Civilization is grounded upon division of labor and specialization of function. We have doctors who doctor and plumbers who plumb, with arcane expertise not possessed by the mass of others. This is how airplanes are engineered and flown. We trust such experts to do these things. Nobody would imagine they could build and fly a plane equally well. Yet plenty do somehow imagine they know better about vaccination than the experts.

“A little knowledge is a dangerous thing.” That old saw is weaponized by the internet, spreading what might appear to be “knowledge” but actually isn’t. While previously, discourse about matters like science or public policy was largely confined within intellectual ghettoes, those walls have been blown down.

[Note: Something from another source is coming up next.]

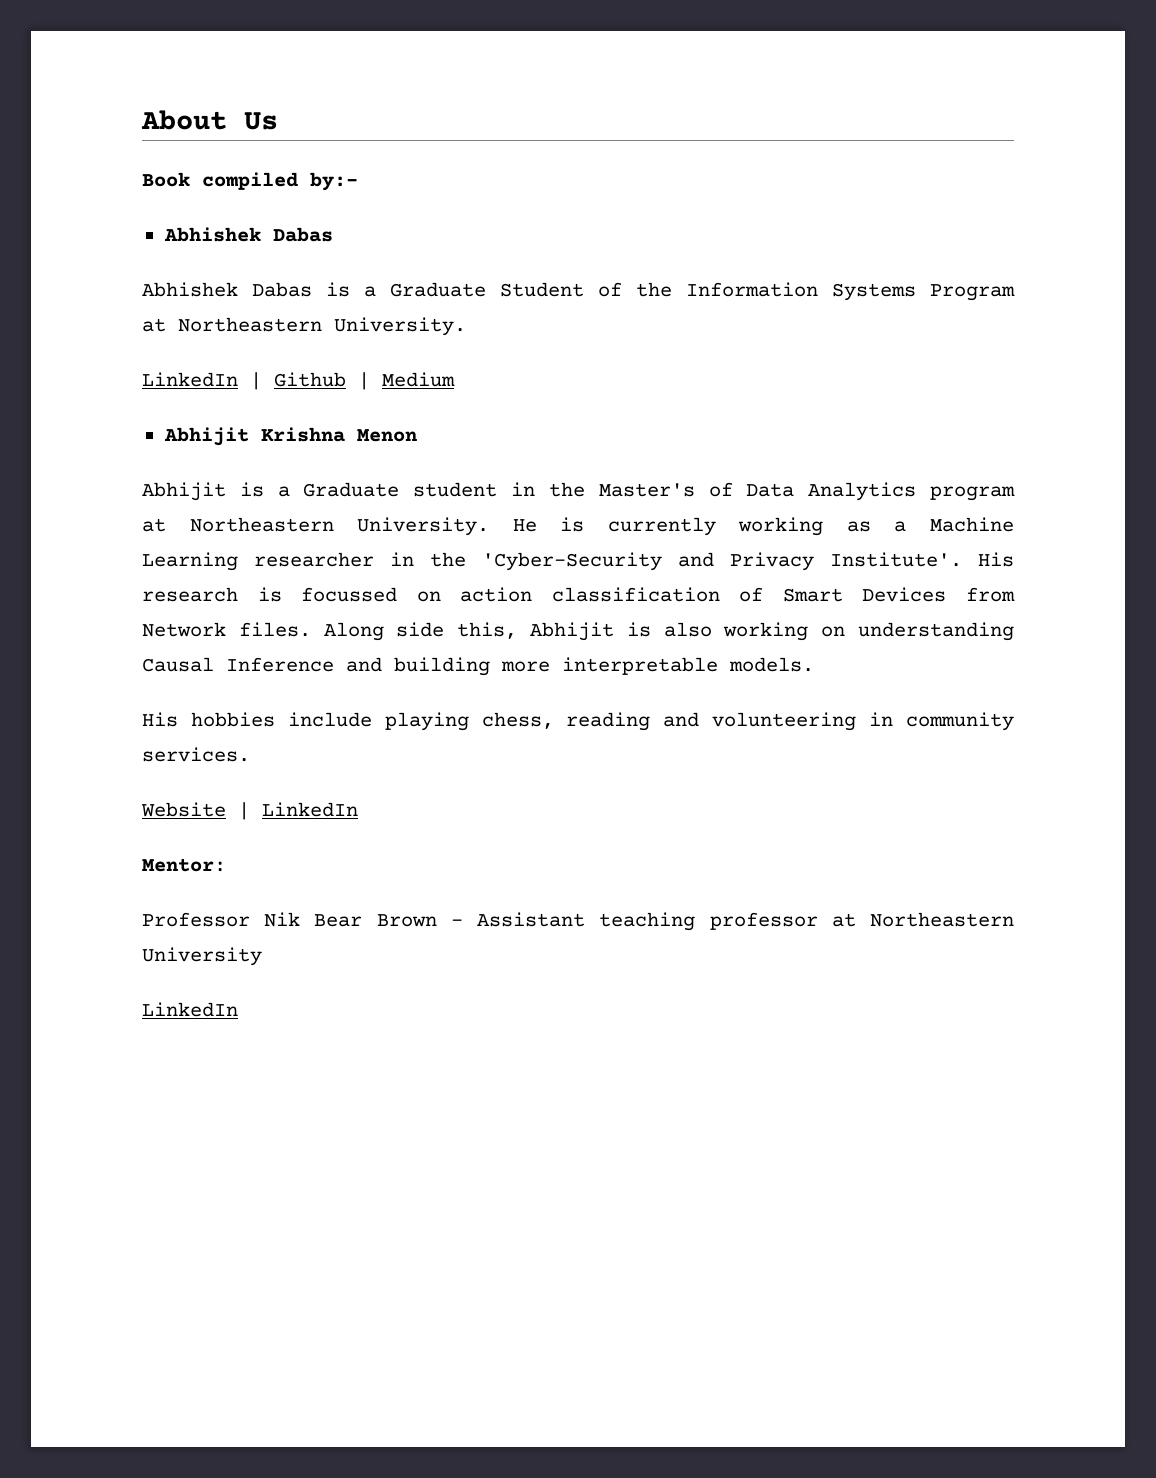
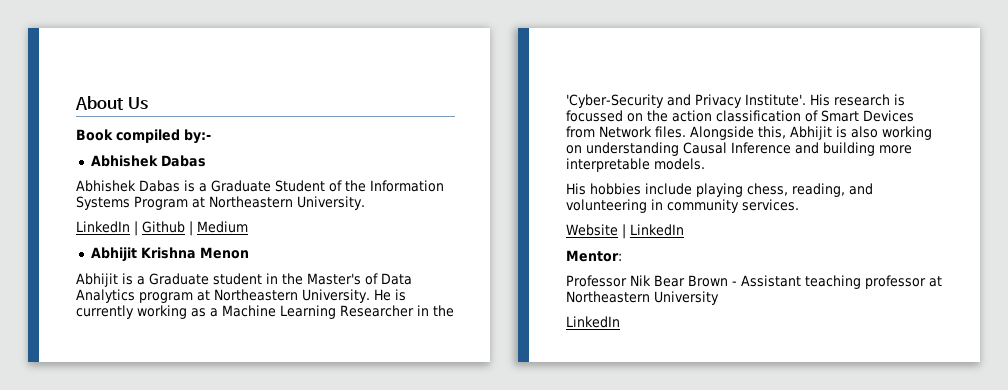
[254,552,374,567] researcher -> [340,305,414,317] Researcher
(441, 596) none -> [647,110,668,122] the
[323,622,445,641] Along side -> [690,126,754,140] Alongside
[566,712,651,731] reading -> [792,183,845,197] reading,

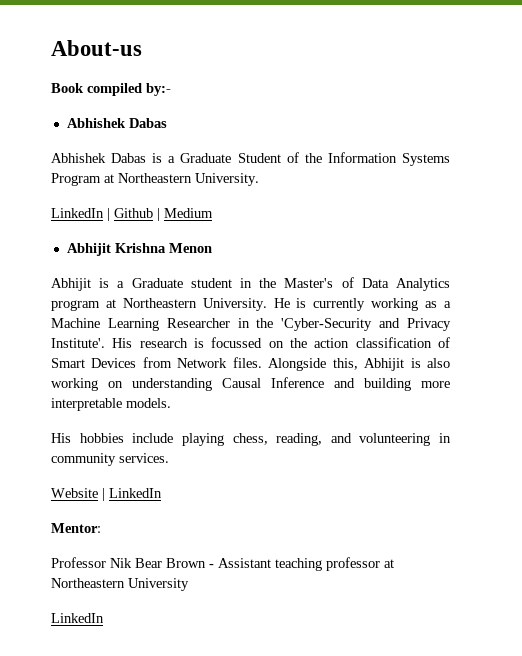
[75,96,148,110] About Us -> [51,40,142,56] About-us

Anti-intellectualism and magical thinking have long afflicted American culture. Worse now, many people, fortified by a college degree, deem themselves their own intellectual experts. But Nichols, who delves deeply into the subject, says going to college is not the same as getting a college education. Students arrive there already spoiled by the coddling of helicopter parents, giving them an arrogant attitude of entitlement. (I can’t count how often I’ve heard that word, “entitlement,” spoken by professionals discussing interactions with young people.)

Schools find themselves forced to surrender to this ethos, with fluff courses, “safe spaces” against intellectual challenge, feelings allowed to trump facts, and gradeflation to flatter fragile egos. “When college is a business, you can’t flunk the customers,” Nichols says. Critical thinking? Rational discourse? Forget it.

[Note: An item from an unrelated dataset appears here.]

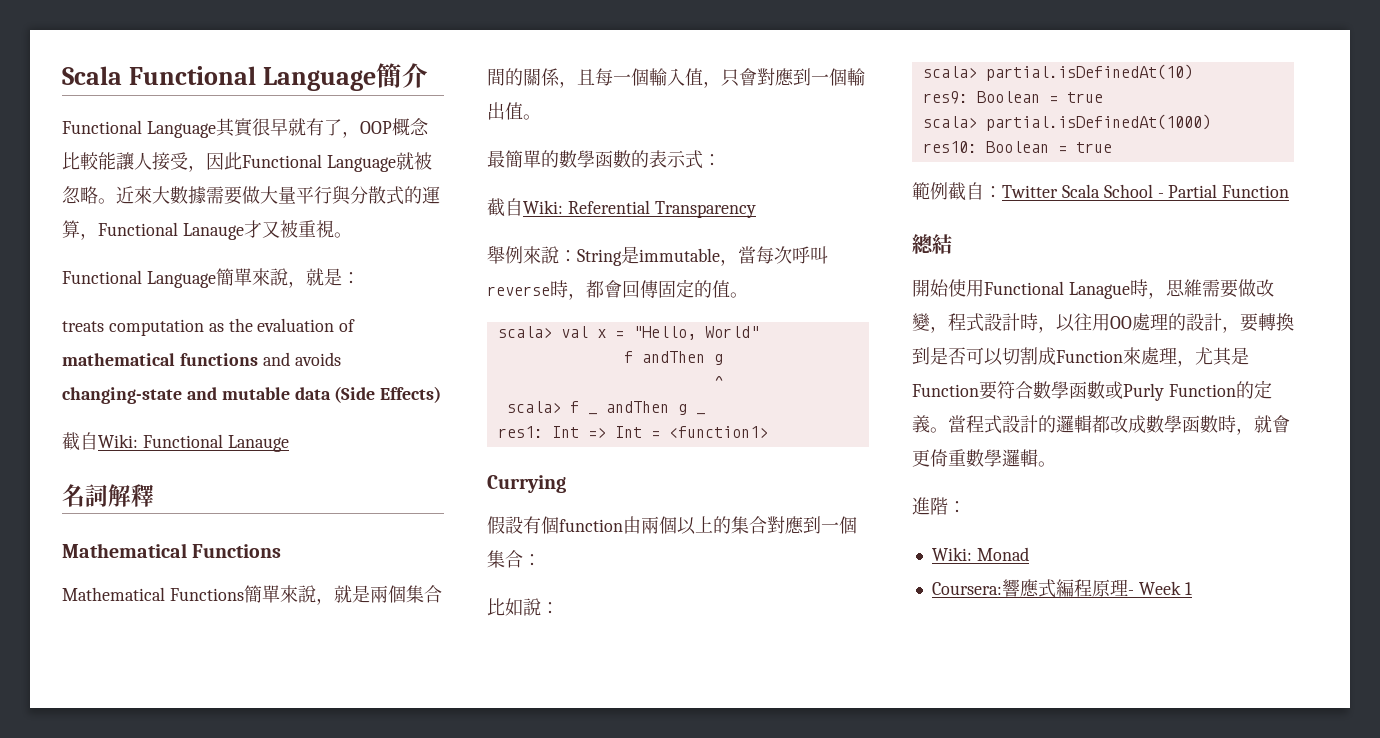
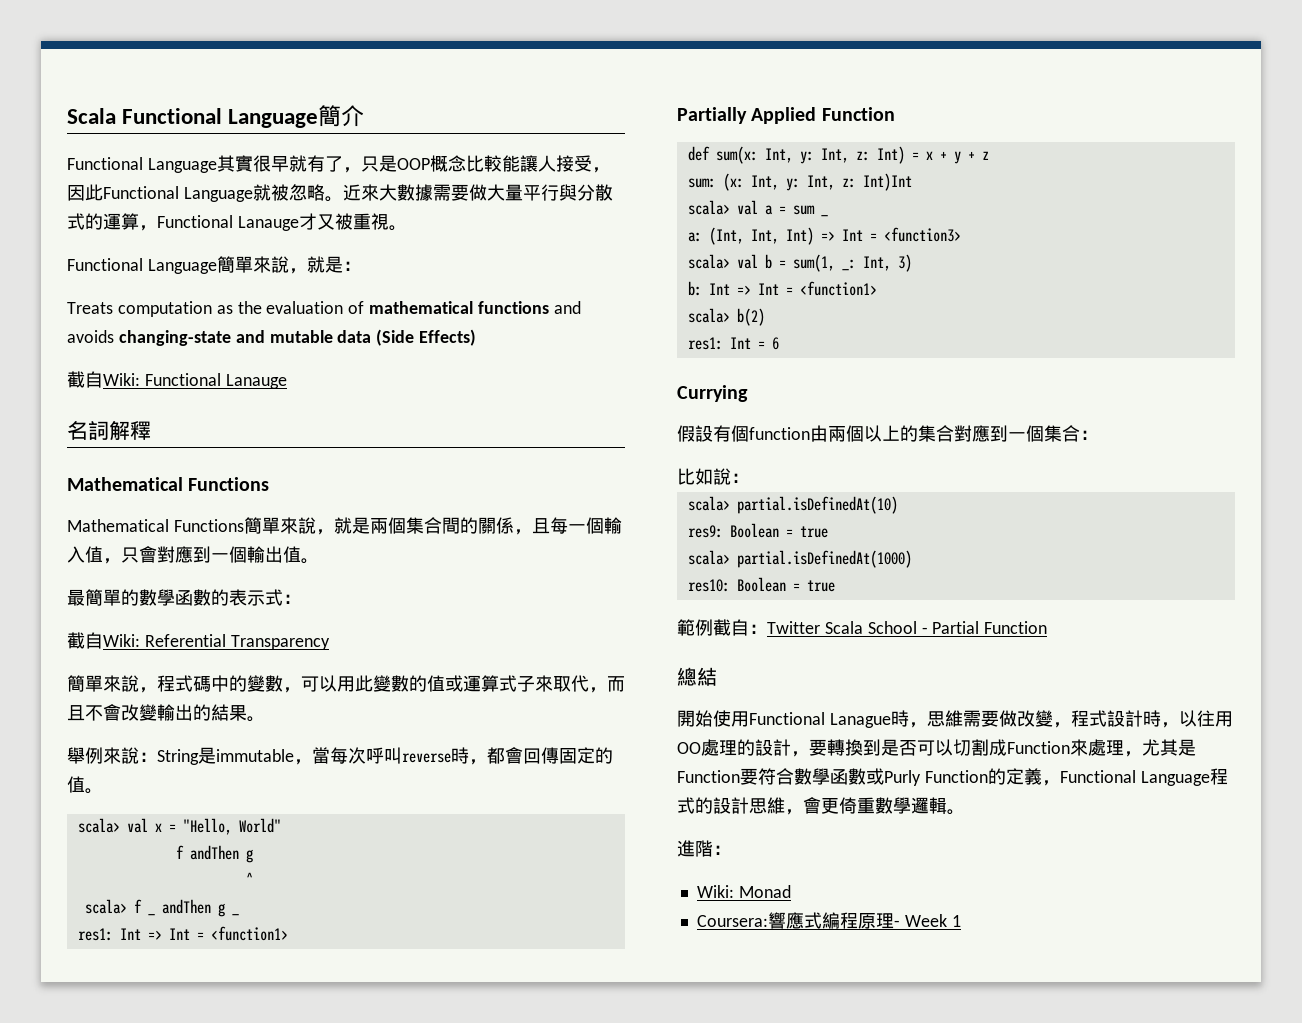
(360, 134) none -> [360,155,397,172] 只是
[62,321,104,332] treats -> [67,302,113,314] Treats
(756, 209) none -> [67,675,625,693] [67,704,265,722] // 簡單來說，程式碼中的變數，可以用此變數的值或運算式子來取代，而且不會改變輸出的結果。
(768, 432) none -> [677,107,895,124] [687,146,989,164] [687,173,912,191] [687,200,828,217] [687,227,961,245] [687,254,912,272] [687,281,877,296] [687,308,765,326] [687,337,779,350] // Partially Applied Function // def sum(x: Int, y: Int, z: Int) = x + y + z // sum: (x: Int, y: Int, z: Int)Int // scala> val a = sum _ // a: (Int, Int, Int) => Int = <function3> // scala> val b = sum(1, _: Int, 3) // b: Int => Int = <function1> // scala> b(2) // res1: Int = 6
[930,415,1272,435] 。當程式設計的邏輯都改成數學函數時，就 -> [1041,768,1228,786] [677,797,803,815] ，Functional Language程式的設計思維，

The more I learn, the more I realize how little I know. Thusly stepping back to see oneself objectively is metacognition. Such humility is fading from America’s narcissistic culture, where college makes people imagine they’re smart without giving them the tools to recognize their own deficiencies (or deficiencies in the “information” they imbibe). Anti-vaccine madness is more rampant among the college-educated than the uneducated.

Social science actually has a name for this phenomenon, the Dunning-Kruger effect. Most people think they are (like all Lake Wobegone children) above average. Those who don’t understand logic don’t recognize their own illogicality. They don’t actually understand the concepts of knowledge and expertise.

It’s an irony that in the past, with far fewer people “educated,” there was more respect for education, expertise, seriousness, and indeed facts. A less educated past America would never have tolerated the lies and vulgarities of a Trump.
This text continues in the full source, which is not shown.